/Glossary/301 Redirect

301 Redirect

A 301 redirect is a permanent forwarding instruction that automatically sends visitors and search engines from an old URL to a new one. When you change a product URL, delete a page, or restructure your store, a 301 redirect ensures that anyone clicking the old link lands on the correct page instead of seeing a 404 error. On Shopify, you manage redirects through Online Store > Navigation > URL Redirects.

A 301 redirect tells both browsers and Google: “This page has moved permanently. Go here instead.”

Why It Matters

Without redirects, every URL change creates a broken link. External sites linking to your old product URL, customers with bookmarked pages, and Google’s index all point to a page that no longer exists. The result is a 404 error page that wastes traffic, frustrates customers, and erodes your SEO rankings.

A 301 redirect transfers approximately 90-99% of the original page’s ranking authority to the new URL. This means the SEO value you built on the old URL is not lost when you move or rename a page.

Every time you change a URL on your Shopify store, you need a 301 redirect. No exceptions. Skipping this step is one of the fastest ways to lose organic traffic overnight.

How 301 Redirects Work

When a visitor or search engine requests an old URL, the server responds with a 301 status code and the new URL. The browser then automatically loads the new page. This happens so fast that the visitor usually does not notice the redirect.

For Google, a 301 redirect signals that the old URL should be removed from the index and replaced with the new one. Over time, Google consolidates all ranking signals (backlinks, authority, keyword relevance) from the old URL to the new one.

The redirect chain:

  1. Visitor clicks old link: yourstore.com/products/blue-sneaker
  2. Server returns 301 with new location: yourstore.com/products/blue-canvas-sneaker
  3. Browser loads new URL automatically
  4. Google updates its index to point to the new URL
Diagram showing how a 301 redirect forwards from old URL to new URL

When to Use 301 Redirects on Shopify

Changing a product URL. When you update a product handle (slug), the old URL stops working. Create a redirect from the old URL to the new one immediately.

Deleting a product. If you discontinue a product, redirect its URL to the parent collection page or a similar product instead of leaving a 404.

Merging products or collections. When consolidating two similar products into one, redirect the deleted product’s URL to the surviving product.

Site migration. Moving from another platform to Shopify requires redirects for every URL that changes format. Most platforms use different URL structures than Shopify’s /products/ and /collections/ paths.

Fixing URL typos. If you published a product with a misspelled URL and people already linked to it, create a redirect from the typo to the correct URL.

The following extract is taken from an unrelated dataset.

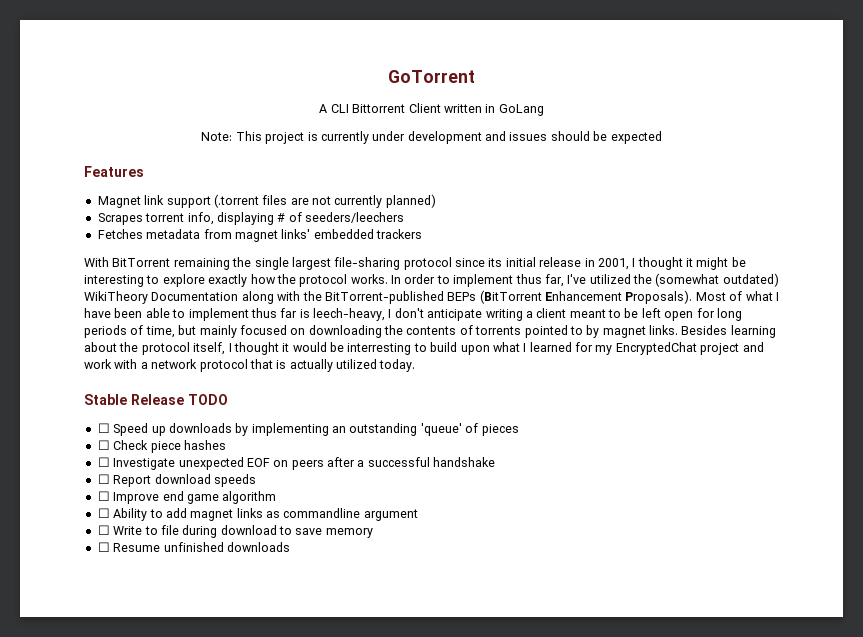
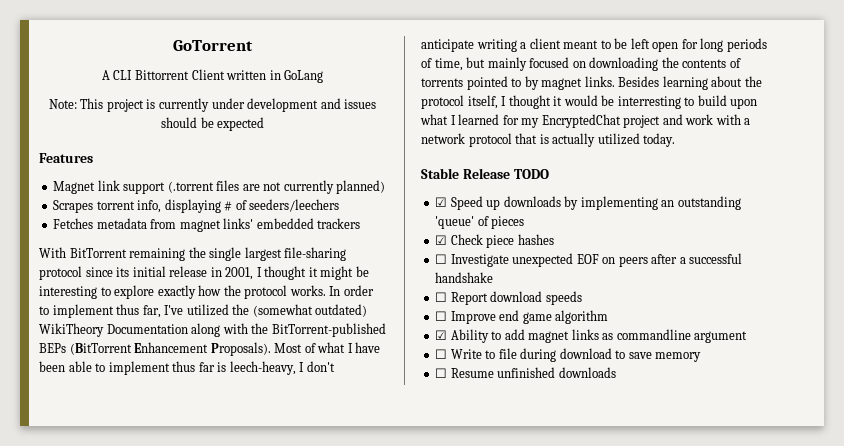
[97,423,110,433] ☐ -> [435,197,448,207] ☑
[97,440,110,450] ☐ -> [435,235,448,245] ☑
[97,508,110,518] ☐ -> [435,330,448,340] ☑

How to Create Redirects on Shopify

Manual creation. Go to Online Store > Navigation > URL Redirects > Add URL redirect. Enter the old path (e.g., /products/old-name) and the new path (e.g., /products/new-name). Shopify handles the 301 status code automatically.

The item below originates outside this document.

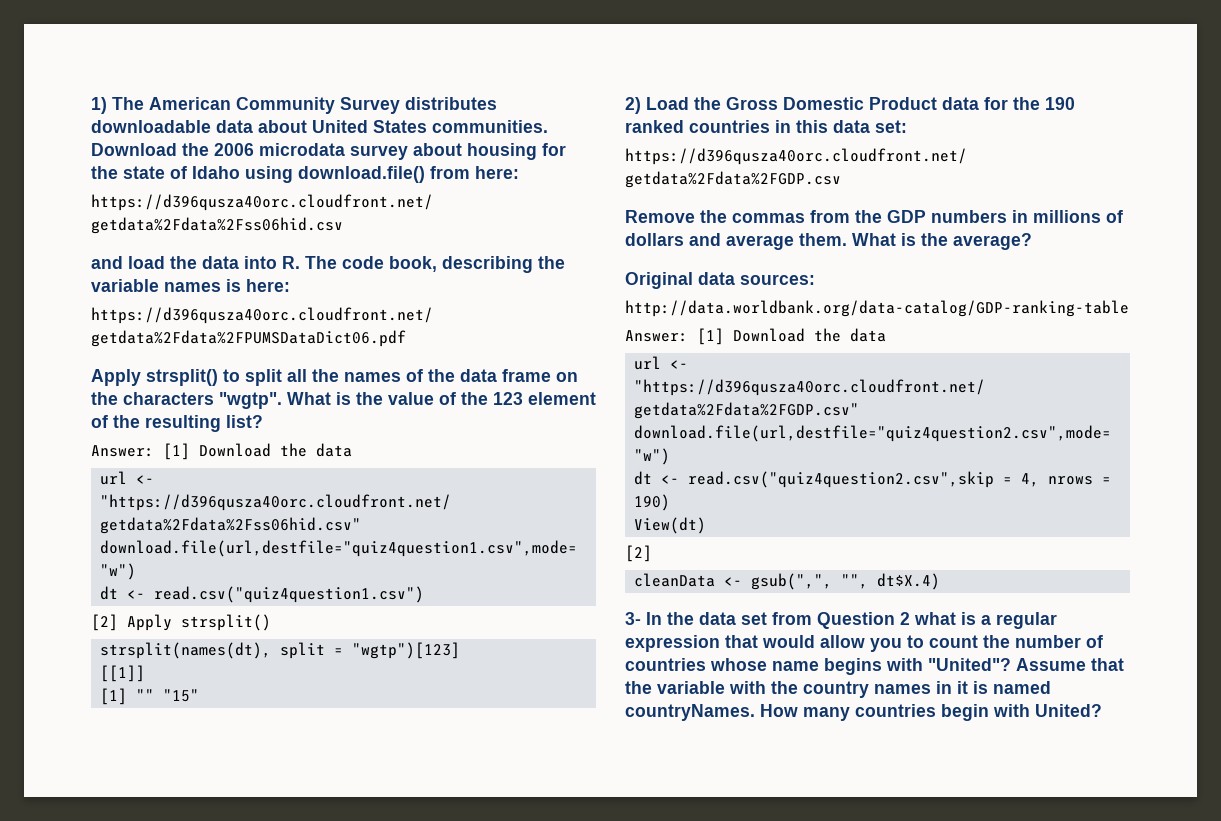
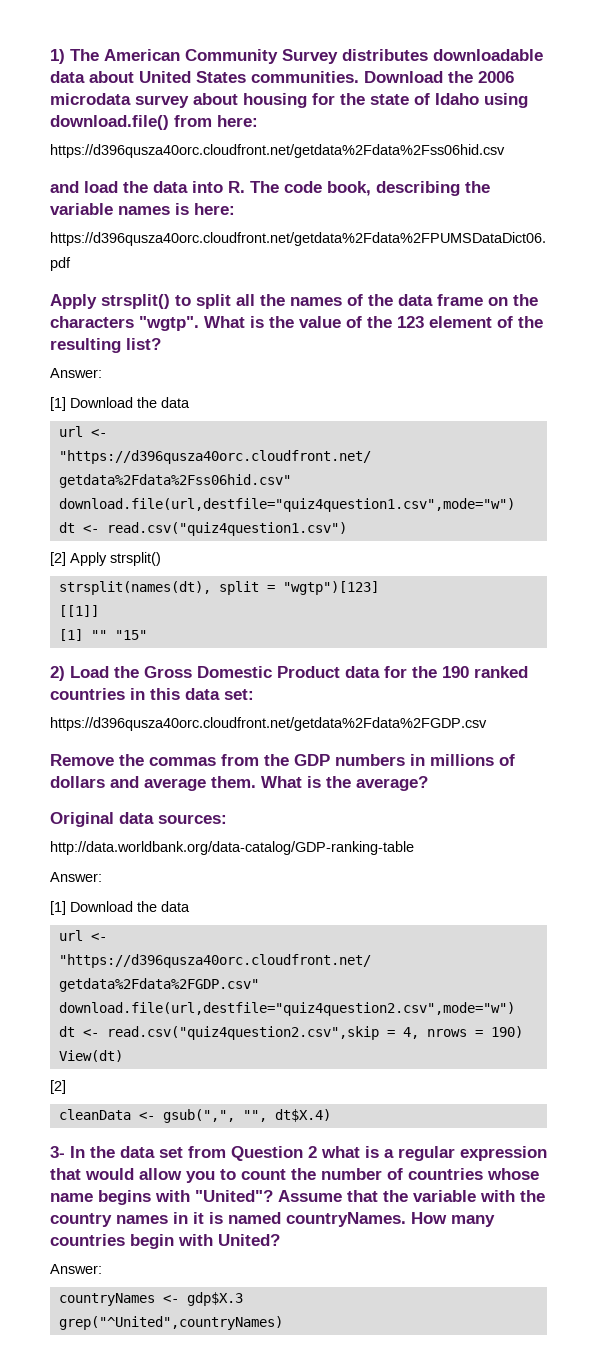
(154, 451) none -> (102, 373) //
(688, 336) none -> (102, 877) //
(1102, 710) none -> [50,1264,102,1274] [58,1292,243,1306] [58,1316,283,1330] // Answer: // countryNames <- gdp$X.3 // grep("^United",countryNames)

Bulk import. For large migrations with hundreds of redirects, prepare a CSV file with two columns (old path, new path) and import it through the URL Redirects page. This is essential when migrating from another platform.

Automatic redirects. When you change a product handle in Shopify, the platform offers to create a redirect automatically. Always accept this option.

Common 301 Redirect Mistakes

Redirect chains. Page A redirects to Page B, which redirects to Page C. Each hop adds load time and can lose ranking authority. Always redirect directly to the final destination URL.

Redirect loops. Page A redirects to Page B, and Page B redirects back to Page A. This creates an infinite loop that breaks the page entirely. Test every redirect after creation.

Not redirecting deleted pages. Deleting a product or page without creating a redirect leaves a 404 that loses all accumulated SEO value. Always redirect before or immediately after deletion.

Redirecting to irrelevant pages. Redirecting a discontinued running shoe to your store homepage confuses visitors who expected a specific product. Redirect to the closest relevant page: a similar product, the parent collection, or a category page.

Check your 404 report in Google Search Console monthly. Every 404 error is a missed redirect opportunity and a leak in your store’s SEO authority.

301 vs. 302 Redirect

A 301 redirect is permanent. It tells Google the page has moved for good, so transfer all ranking signals to the new URL. A 302 redirect is temporary. It tells Google the old URL will come back, so keep indexing the original. For Shopify stores, 301 redirects are correct in nearly every case. Use 302 only for genuinely temporary situations like A/B testing or seasonal page swaps.